A pobreza e a precariedade mostram que o PS não tem sido garantia de estabilidade para os açorianos

“Em 24 anos de governação do PS, muitas pessoas não tiveram estabilidade”, disse hoje António Lima, que apontou os números das listas de espera na saúde, os dados sobre pobreza e educação, e ainda a abundância de trabalhadores precários, como exemplos de milhares de açorianos a quem a maioria absoluta do PS não garante estabilidade.

“Ainda ontem, Vasco Cordeiro disse que era necessário estabilidade e segurança na crise que aí vem”, mas, apesar das sucessivas maiorias absolutas, o PS não tem garantido estabilidade.

“Quando há 13 mil pessoas em listas de espera no Serviço Regional de Saúde, estas pessoas não têm estabilidade nem segurança na sua vida. Quando 31,8% de pessoas em risco de pobreza, não há estabilidade. Quando há 27% de abandono escolar precoce, isso não é estabilidade na vida destes jovens. Quando há tanta gente com trabalho precário nos Açores, isso não é estabilidade”, disse António Lima.

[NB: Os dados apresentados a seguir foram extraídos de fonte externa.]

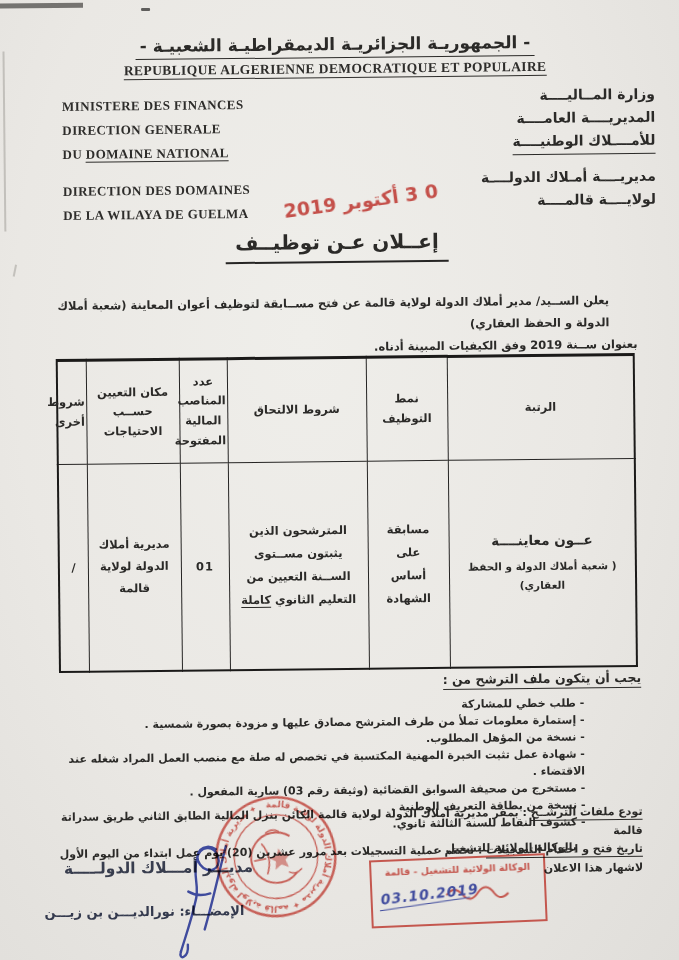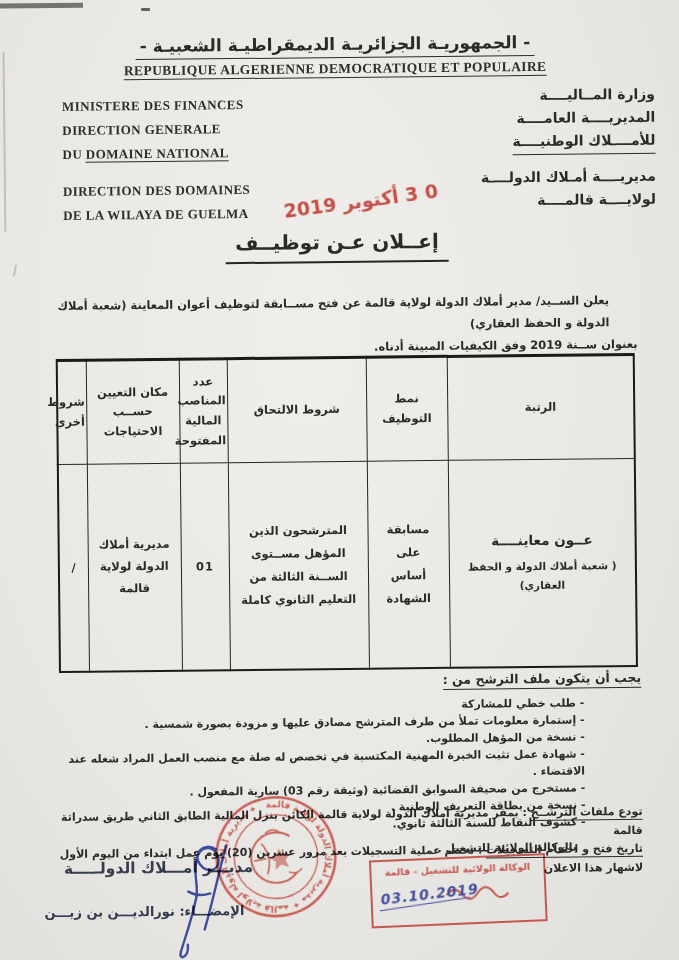"المترشحون الذين المؤهل مســتوى الســنة" span { text: المؤهل مســتوى الســنة الثالثة -> يثبتون مســتوى الســنة التعيين }
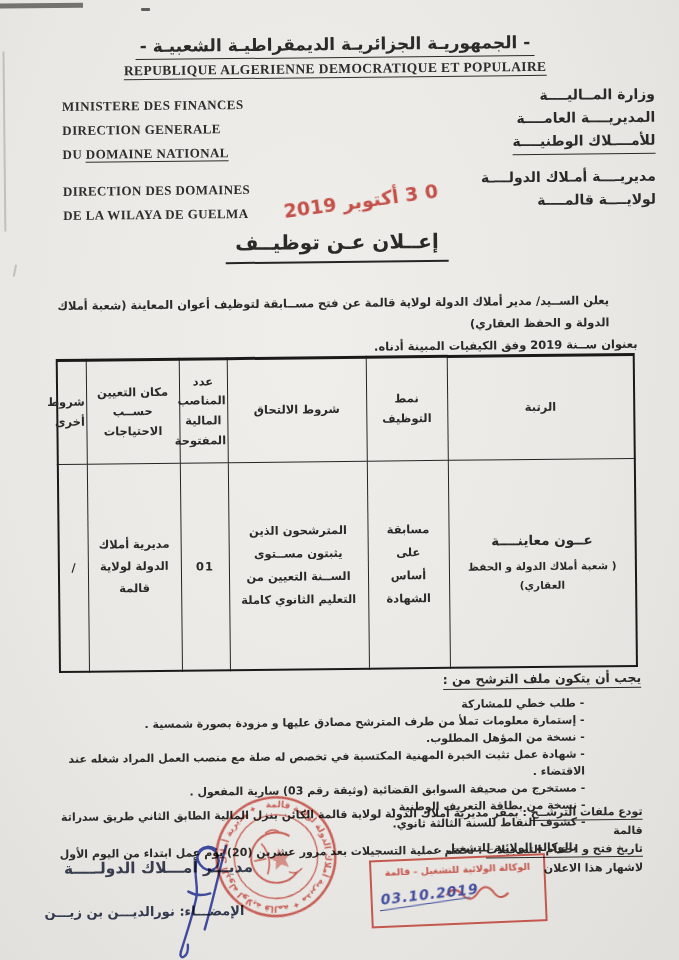"كاملة" td.cond .ul2 { text-decoration: none -> underline }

O coordenador do Bloco considera que o “combate à precariedade e a melhoria dos serviços públicos” são as medidas que são necessárias para dar estabilidade à vida das pessoas, e “não proclamações”, como a que fez ontem Vasco Cordeiro na “tentativa de condicionar para exigir uma maioria absoluta”.

Depois de uma reunião com os representantes da Associação de Moradores do Bairro de Santa Rita, e de uma visita à zona dos antigos bairros americanos Nascer do Sol e Beira-Mar, a candidata do BE pela Terceira, Alexandra Manes, salientou a intervenção do Bloco de Esquerda no parlamento dos Açores nos últimos quatro anos, que contribuíram decisivamente para “resolver problemas concretos na vida das pessoas”.